> _REQUIRED WORK_:
Return exactly the lines from the "- Constraints |" line through the last line of the entries below. Include no pictures.

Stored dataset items
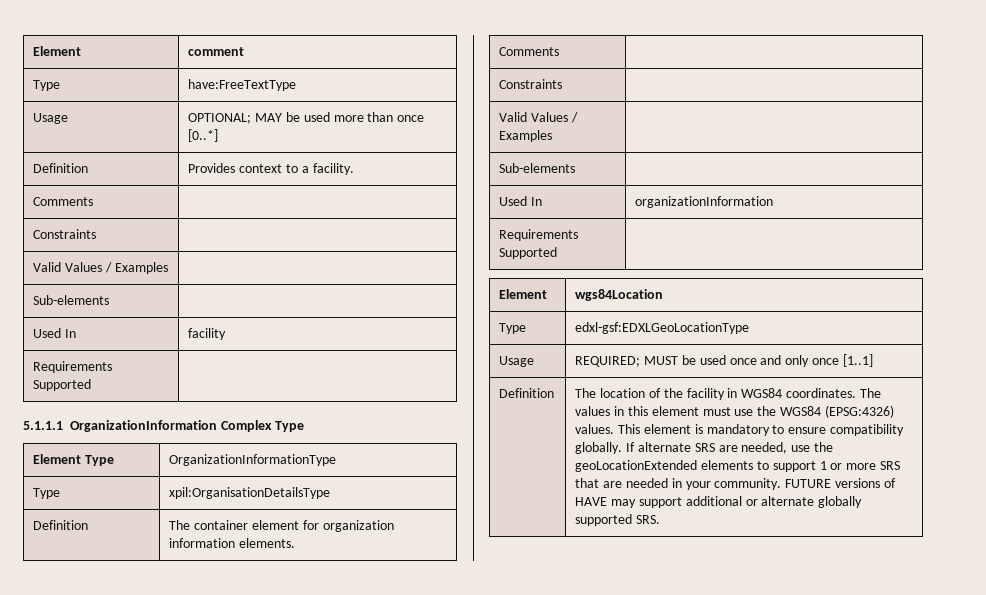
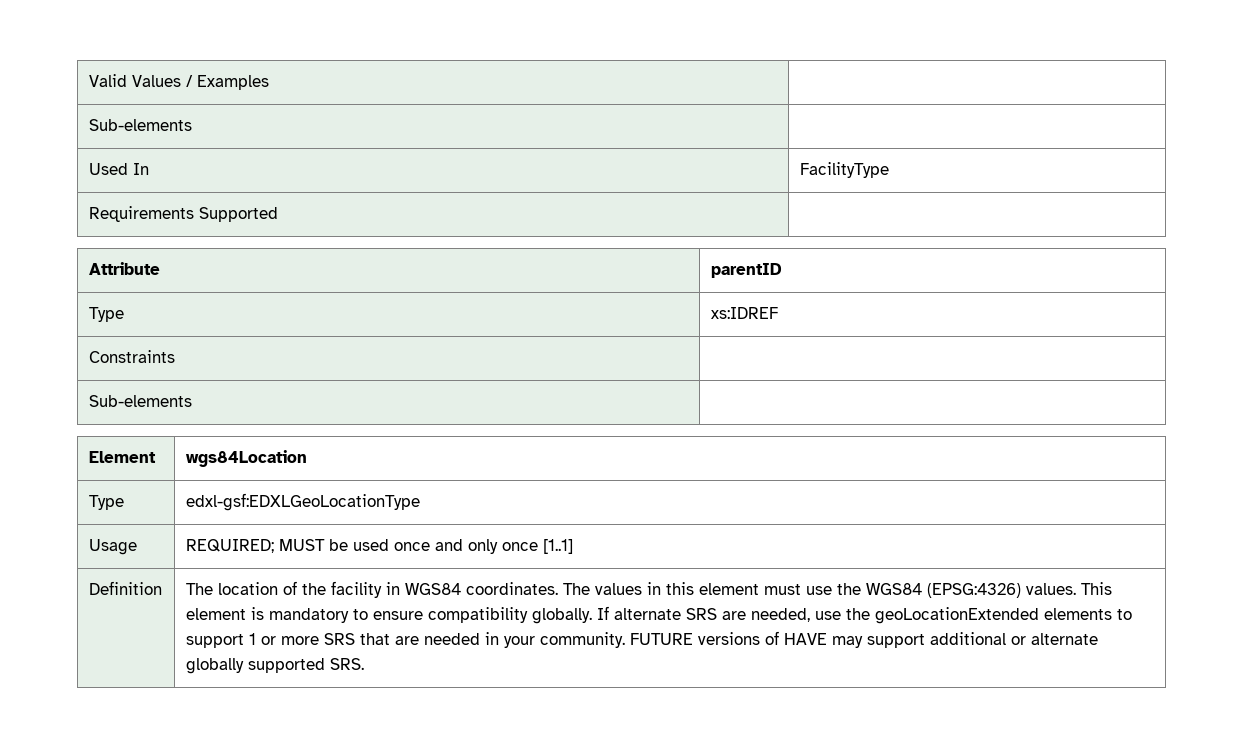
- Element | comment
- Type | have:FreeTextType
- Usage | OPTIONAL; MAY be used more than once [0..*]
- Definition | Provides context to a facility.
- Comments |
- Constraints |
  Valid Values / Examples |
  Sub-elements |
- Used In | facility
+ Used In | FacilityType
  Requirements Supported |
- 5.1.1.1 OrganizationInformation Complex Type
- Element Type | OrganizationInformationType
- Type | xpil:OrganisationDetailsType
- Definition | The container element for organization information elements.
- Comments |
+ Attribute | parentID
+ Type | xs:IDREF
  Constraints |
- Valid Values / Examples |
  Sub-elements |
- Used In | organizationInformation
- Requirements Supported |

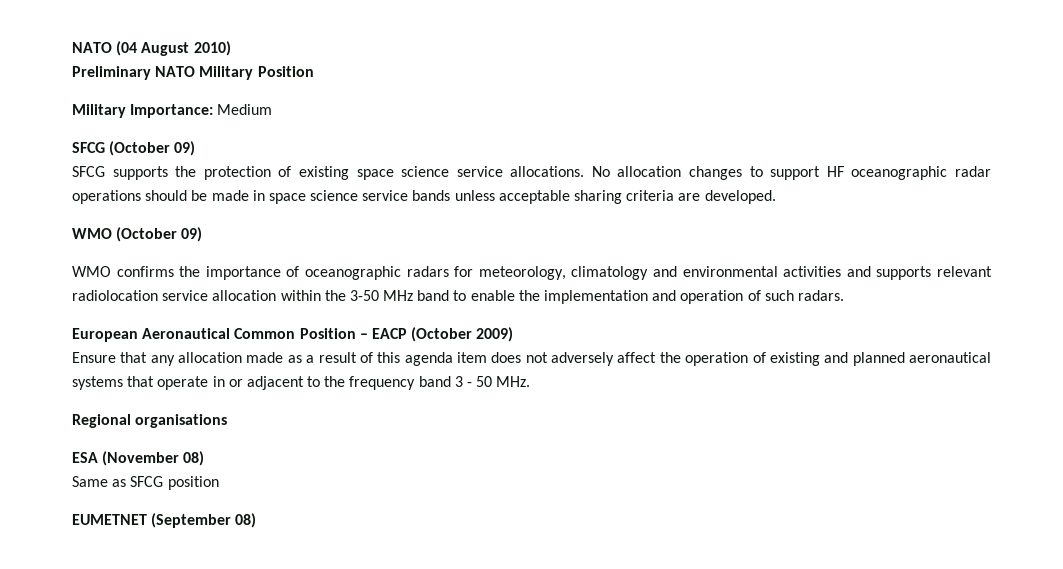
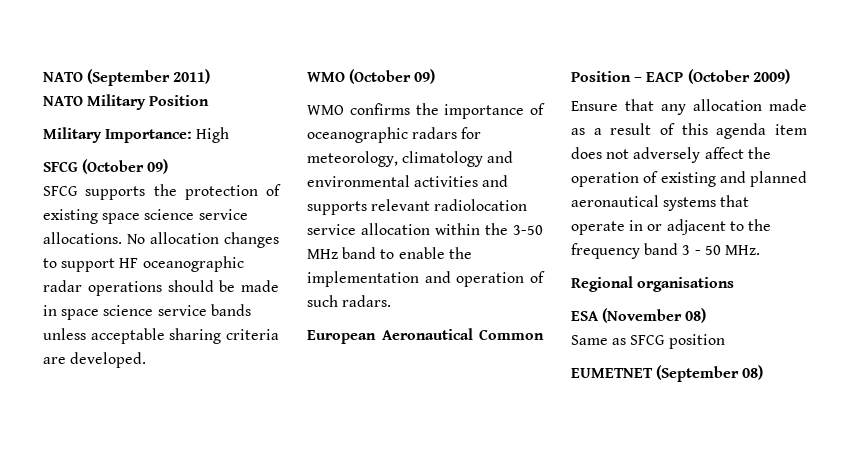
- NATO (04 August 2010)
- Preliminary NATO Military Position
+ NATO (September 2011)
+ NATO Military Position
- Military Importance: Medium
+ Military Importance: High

> _ANSWER BELOW_:
- Constraints |
  Valid Values / Examples |
  Sub-elements |
- Used In | facility
+ Used In | FacilityType
  Requirements Supported |
- 5.1.1.1 OrganizationInformation Complex Type
- Element Type | OrganizationInformationType
- Type | xpil:OrganisationDetailsType
- Definition | The container element for organization information elements.
- Comments |
+ Attribute | parentID
+ Type | xs:IDREF
  Constraints |
- Valid Values / Examples |
  Sub-elements |
- Used In | organizationInformation
- Requirements Supported |

- NATO (04 August 2010)
- Preliminary NATO Military Position
+ NATO (September 2011)
+ NATO Military Position
- Military Importance: Medium
+ Military Importance: High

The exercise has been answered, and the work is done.